While I hope you are getting the hang of bundles and superbundles, we don’t usually count with letters. Instead, we use the symbols $1$ , $2$ , $3$ , $4$ , $5$ , $6$ , $7$ , $8$ , $9$ , and zero ( $0$ ). This collection of symbols works just like the $A$ through $E$ system that we were just using, but we have a different number of symbols, so our bundles look a little different. Let’s start counting to see, using our small beads again.

Once we get to $9$ beads and another bead, we are out of symbols to use.

How would you write down the quantity that comes after 9?

$\answer [given]{10}$

While you might be thinking that the answer to the previous question is “ten” (and you’re not wrong), it’s helpful to also be able to think about it as “one-zero”, meaning we have one bundle and zero individual beads leftover. In the language of this system, we could also say we have one ten and zero ones.

How would you write the quantity of sticks where we have $8$ bundles and $3$ individual sticks?

$\answer [given]{83}$

Think about the quantity that we would write as 59, and draw a picture of this quantity using sticks.

How many bundles did you use? $\answer {5}$

How many loose individuals did you use? $\answer {9}$

How many sticks would you need all together (counting the ones that are loose and the ones that are in the bundles)? $\answer {59}$

We can also make superbundles in this system. We start with $99$ beads, drawn as $9$ bundles and $9$ individual beads.

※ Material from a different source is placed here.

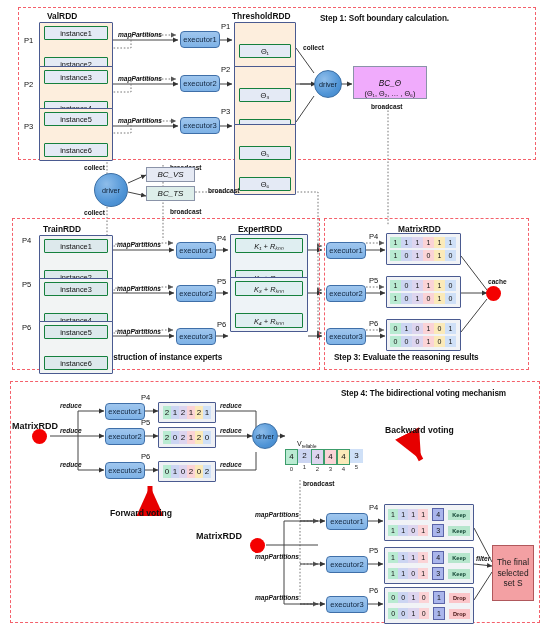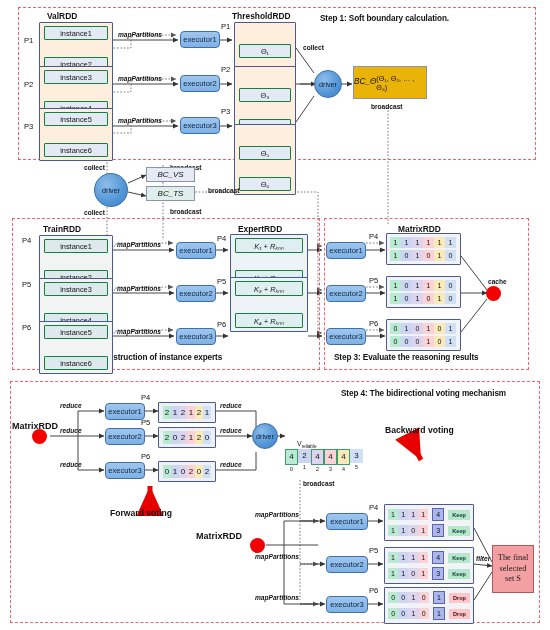"BC_Θ" .bcbig { background: #eab308 -> #f0abfc; flex-direction: row -> column }
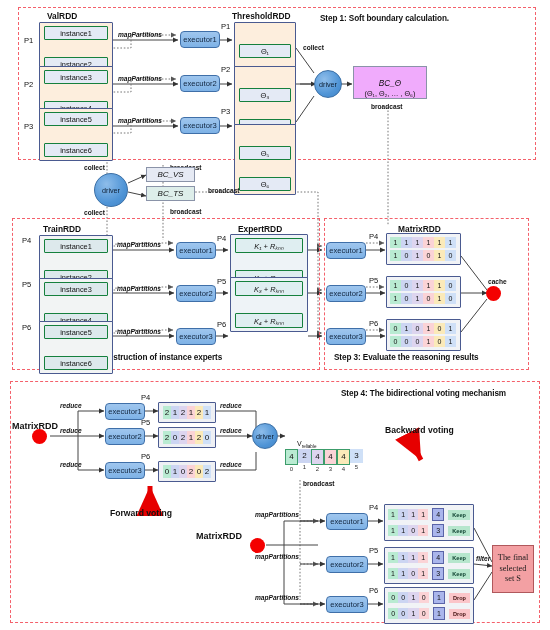"The final selected set S" div.abs { font-family: Liberation Serif, serif -> none; height: 48px -> 56px }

Now, if we add another individual bead to this collection, the $9$ loose beads plus the extra bead will make enough for another bundle. But now we have $9$ bundles and another extra bundle, and we don’t have a symbol beyond $9$ to write this down. Instead, we bundle up all of these bundles into a superbundle, create a place value to record the number of superbundles, and then count superbundles, bundles, and individual beads. We’ve highlighted the last bead (or stick) blue so that you can see how it completed that extra bundle.

If you don’t like the way the superbundle looks with one bundle off to the side, you can feel free to rearrange it any way you like! The important things are to see all the bundles and sticks inside the superbundle.

How would we write down the quantity consisting of one superbundle, zero loose bundles, and zero loose sticks?

$\answer [given]{100}$

We can now continue counting with just the symbols $0$ through $9$ to numbers as large as we’d like. Many of our place values have special names, like when we call the bundles place the “tens” place, or the superbundles place the “hundreds place”, but we don’t need to have names for the places to be able to understand numbers like this one.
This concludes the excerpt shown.